And so Deacon found himself loading overnight bags into his truck, the city sprawl in his rear view mirror and Rayna beside him, his mother's voice ringing in his ears telling him she was slow-cooking a stew for dinner and would he ask Rayna if she liked turnips? When he'd nervously broached the subject of paying a visit to his childhood home, something his face told her he was less than keen on, she'd thought it might just be a blessing in disguise - there could be a worse time to get out of Nashville for a few days. The press had been following them far more than usual, hoping to catch another incriminating exchange, something Bucky had warned them not to let happen. 'Not so much as a look,' he'd said, and Rayna had felt like they were being given detention for getting caught making out behind the bike sheds.
She was also curious. Deacon Claybourne was an incredible guitar player, was as soulful and stubborn as he was insatiable, and she'd spent the better part of the two years she'd known him thinking she'd got him figured out, only for him to prove her utterly wrong. She was discovering pieces of him every day, and the chance to see where he grew up, to meet his family, was too enticing to pass up on.
'What if they don't like me?' she asked, and he laughed.
'Baby, I like you one hell of a lot, so it doesn't matter what they think,' he said, averting his eyes to look out of the windscreen ahead. 'Of either of us.'
She studied his profile, the set of his jaw. 'How long has it been since you saw your parents Deacon?' she asked quietly.

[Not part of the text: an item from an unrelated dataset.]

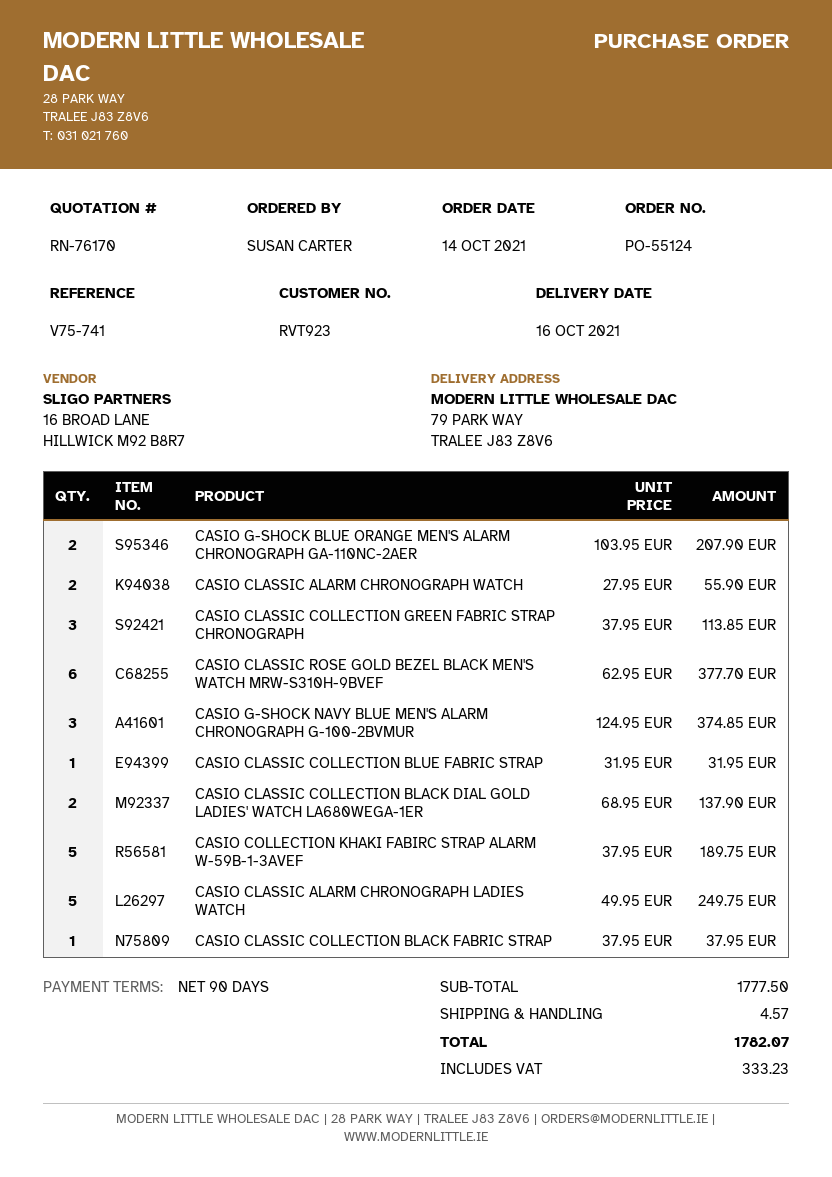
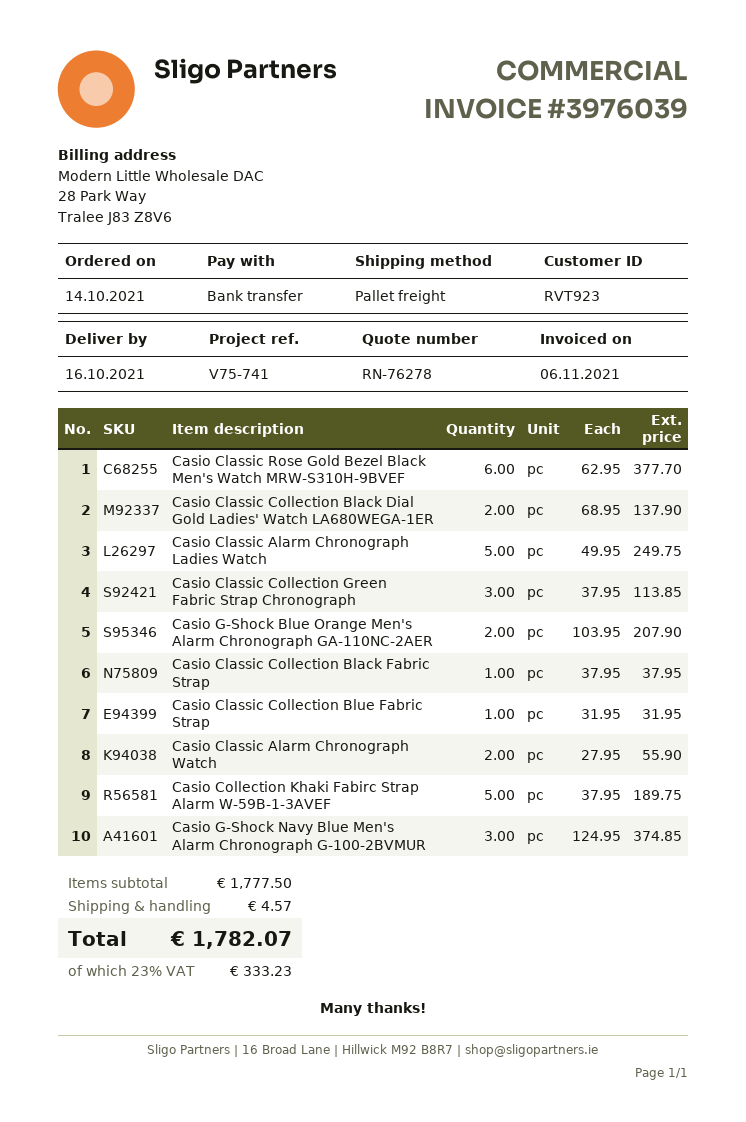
quote number: RN-76170 -> RN-76278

It took him a moment to reply, and when he told her 'a while,' she didn't press him. He didn't speak of them much, and Rayna of all people knew to leave well alone. She felt the knot in her stomach tighten, and lifted her feet up onto the dash, crossing them at the ankles and leaning back. Deacon wasn't subtle in the way he raked his eyes up her legs, and she shook her head. 'You're a pervert Claybourne,' she said with a devilish smile.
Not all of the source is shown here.